TASK TO COMPLETE —
Please return the records below exactly as they appear, leaving every picture out.

DATA FOR PROCESSING —
##########

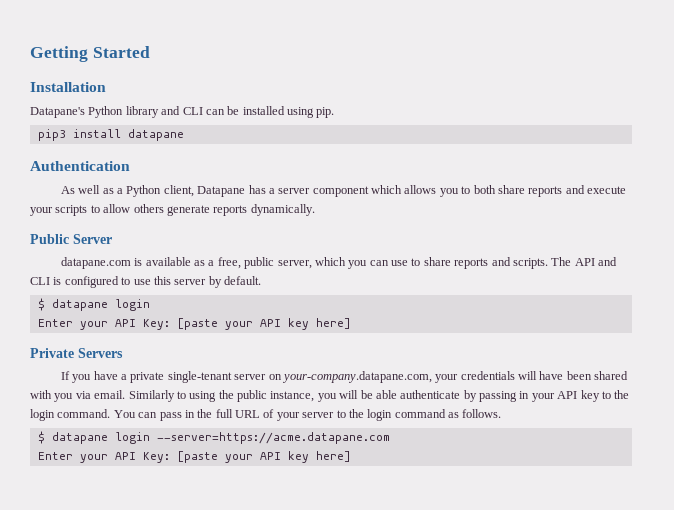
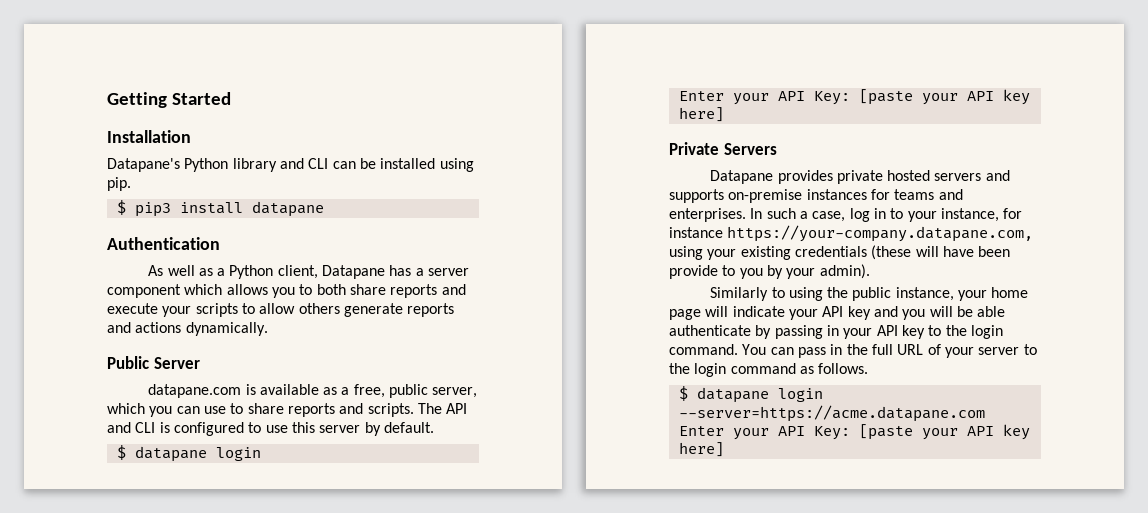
- pip3 install datapane
+ $ pip3 install datapane
- As well as a Python client, Datapane has a server component which allows you to both share reports and execute your scripts to allow others generate reports dynamically.
+ As well as a Python client, Datapane has a server component which allows you to both share reports and execute your scripts to allow others generate reports and actions dynamically.
- If you have a private single-tenant server on your-company.datapane.com, your credentials will have been shared with you via email. Similarly to using the public instance, you will be able authenticate by passing in your API key to the login command.
+ Datapane provides private hosted servers and supports on-premise instances for teams and enterprises. In such a case, log in to your instance, for instance https://your-company.datapane.com, using your existing credentials (these will have been provide to you by your admin).
+ Similarly to using the public instance, your home page will indicate your API key and you will be able authenticate by passing in your API key to the login command.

##########

EXERCISE SOLUTION —
- pip3 install datapane
+ $ pip3 install datapane
- As well as a Python client, Datapane has a server component which allows you to both share reports and execute your scripts to allow others generate reports dynamically.
+ As well as a Python client, Datapane has a server component which allows you to both share reports and execute your scripts to allow others generate reports and actions dynamically.
- If you have a private single-tenant server on your-company.datapane.com, your credentials will have been shared with you via email. Similarly to using the public instance, you will be able authenticate by passing in your API key to the login command.
+ Datapane provides private hosted servers and supports on-premise instances for teams and enterprises. In such a case, log in to your instance, for instance https://your-company.datapane.com, using your existing credentials (these will have been provide to you by your admin).
+ Similarly to using the public instance, your home page will indicate your API key and you will be able authenticate by passing in your API key to the login command.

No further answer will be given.